** STUDY MATERIAL follows **

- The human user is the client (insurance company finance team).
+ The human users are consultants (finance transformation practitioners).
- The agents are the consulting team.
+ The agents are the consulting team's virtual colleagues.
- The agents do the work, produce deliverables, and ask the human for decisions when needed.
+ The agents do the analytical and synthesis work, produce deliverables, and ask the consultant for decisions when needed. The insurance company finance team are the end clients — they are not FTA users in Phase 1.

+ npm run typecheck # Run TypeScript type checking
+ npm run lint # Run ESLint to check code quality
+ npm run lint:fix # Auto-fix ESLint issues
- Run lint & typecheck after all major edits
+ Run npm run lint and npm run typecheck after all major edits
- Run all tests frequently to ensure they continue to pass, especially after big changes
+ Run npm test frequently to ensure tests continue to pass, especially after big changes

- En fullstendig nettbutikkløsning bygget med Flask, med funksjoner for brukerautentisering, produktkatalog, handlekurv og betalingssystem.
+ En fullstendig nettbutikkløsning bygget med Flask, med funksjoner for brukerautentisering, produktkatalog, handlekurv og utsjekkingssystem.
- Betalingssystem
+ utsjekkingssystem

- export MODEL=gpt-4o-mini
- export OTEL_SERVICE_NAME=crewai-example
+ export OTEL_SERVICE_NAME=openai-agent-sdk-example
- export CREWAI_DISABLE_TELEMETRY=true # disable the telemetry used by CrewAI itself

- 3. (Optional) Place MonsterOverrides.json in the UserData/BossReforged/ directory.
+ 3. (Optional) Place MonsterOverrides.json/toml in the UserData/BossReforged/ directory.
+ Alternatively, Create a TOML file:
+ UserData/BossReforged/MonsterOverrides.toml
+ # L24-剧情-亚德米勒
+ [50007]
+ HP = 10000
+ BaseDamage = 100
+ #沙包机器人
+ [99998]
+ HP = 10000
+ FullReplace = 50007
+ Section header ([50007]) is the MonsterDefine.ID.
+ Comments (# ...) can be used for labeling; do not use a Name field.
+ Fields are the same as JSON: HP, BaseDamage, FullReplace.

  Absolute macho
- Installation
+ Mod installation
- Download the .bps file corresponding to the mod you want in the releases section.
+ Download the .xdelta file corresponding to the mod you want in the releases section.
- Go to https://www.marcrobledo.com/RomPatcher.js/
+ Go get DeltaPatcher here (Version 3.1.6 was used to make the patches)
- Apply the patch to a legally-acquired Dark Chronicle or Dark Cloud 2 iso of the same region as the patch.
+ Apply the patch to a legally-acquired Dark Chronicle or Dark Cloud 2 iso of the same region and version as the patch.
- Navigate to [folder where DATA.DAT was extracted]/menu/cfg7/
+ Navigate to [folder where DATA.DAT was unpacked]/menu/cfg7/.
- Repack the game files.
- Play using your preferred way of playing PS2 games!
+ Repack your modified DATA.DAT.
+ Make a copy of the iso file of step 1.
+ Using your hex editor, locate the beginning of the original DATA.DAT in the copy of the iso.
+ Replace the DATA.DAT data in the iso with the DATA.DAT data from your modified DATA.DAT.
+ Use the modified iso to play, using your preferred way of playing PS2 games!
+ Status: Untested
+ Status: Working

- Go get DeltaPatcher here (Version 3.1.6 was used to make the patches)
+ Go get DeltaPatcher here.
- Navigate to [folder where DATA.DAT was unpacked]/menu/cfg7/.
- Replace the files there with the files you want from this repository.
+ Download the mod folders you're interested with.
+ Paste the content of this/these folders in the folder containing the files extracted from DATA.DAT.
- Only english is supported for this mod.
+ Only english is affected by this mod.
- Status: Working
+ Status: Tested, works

** End of STUDY MATERIAL **

## PROMPT
Set the records down again in full, exactly as they read.

## RESULT OF THE EXERCISE
- The human user is the client (insurance company finance team).
+ The human users are consultants (finance transformation practitioners).
- The agents are the consulting team.
+ The agents are the consulting team's virtual colleagues.
- The agents do the work, produce deliverables, and ask the human for decisions when needed.
+ The agents do the analytical and synthesis work, produce deliverables, and ask the consultant for decisions when needed. The insurance company finance team are the end clients — they are not FTA users in Phase 1.

+ npm run typecheck # Run TypeScript type checking
+ npm run lint # Run ESLint to check code quality
+ npm run lint:fix # Auto-fix ESLint issues
- Run lint & typecheck after all major edits
+ Run npm run lint and npm run typecheck after all major edits
- Run all tests frequently to ensure they continue to pass, especially after big changes
+ Run npm test frequently to ensure tests continue to pass, especially after big changes

- En fullstendig nettbutikkløsning bygget med Flask, med funksjoner for brukerautentisering, produktkatalog, handlekurv og betalingssystem.
+ En fullstendig nettbutikkløsning bygget med Flask, med funksjoner for brukerautentisering, produktkatalog, handlekurv og utsjekkingssystem.
- Betalingssystem
+ utsjekkingssystem

- export MODEL=gpt-4o-mini
- export OTEL_SERVICE_NAME=crewai-example
+ export OTEL_SERVICE_NAME=openai-agent-sdk-example
- export CREWAI_DISABLE_TELEMETRY=true # disable the telemetry used by CrewAI itself

- 3. (Optional) Place MonsterOverrides.json in the UserData/BossReforged/ directory.
+ 3. (Optional) Place MonsterOverrides.json/toml in the UserData/BossReforged/ directory.
+ Alternatively, Create a TOML file:
+ UserData/BossReforged/MonsterOverrides.toml
+ # L24-剧情-亚德米勒
+ [50007]
+ HP = 10000
+ BaseDamage = 100
+ #沙包机器人
+ [99998]
+ HP = 10000
+ FullReplace = 50007
+ Section header ([50007]) is the MonsterDefine.ID.
+ Comments (# ...) can be used for labeling; do not use a Name field.
+ Fields are the same as JSON: HP, BaseDamage, FullReplace.

  Absolute macho
- Installation
+ Mod installation
- Download the .bps file corresponding to the mod you want in the releases section.
+ Download the .xdelta file corresponding to the mod you want in the releases section.
- Go to https://www.marcrobledo.com/RomPatcher.js/
+ Go get DeltaPatcher here (Version 3.1.6 was used to make the patches)
- Apply the patch to a legally-acquired Dark Chronicle or Dark Cloud 2 iso of the same region as the patch.
+ Apply the patch to a legally-acquired Dark Chronicle or Dark Cloud 2 iso of the same region and version as the patch.
- Navigate to [folder where DATA.DAT was extracted]/menu/cfg7/
+ Navigate to [folder where DATA.DAT was unpacked]/menu/cfg7/.
- Repack the game files.
- Play using your preferred way of playing PS2 games!
+ Repack your modified DATA.DAT.
+ Make a copy of the iso file of step 1.
+ Using your hex editor, locate the beginning of the original DATA.DAT in the copy of the iso.
+ Replace the DATA.DAT data in the iso with the DATA.DAT data from your modified DATA.DAT.
+ Use the modified iso to play, using your preferred way of playing PS2 games!
+ Status: Untested
+ Status: Working

- Go get DeltaPatcher here (Version 3.1.6 was used to make the patches)
+ Go get DeltaPatcher here.
- Navigate to [folder where DATA.DAT was unpacked]/menu/cfg7/.
- Replace the files there with the files you want from this repository.
+ Download the mod folders you're interested with.
+ Paste the content of this/these folders in the folder containing the files extracted from DATA.DAT.
- Only english is supported for this mod.
+ Only english is affected by this mod.
- Status: Working
+ Status: Tested, works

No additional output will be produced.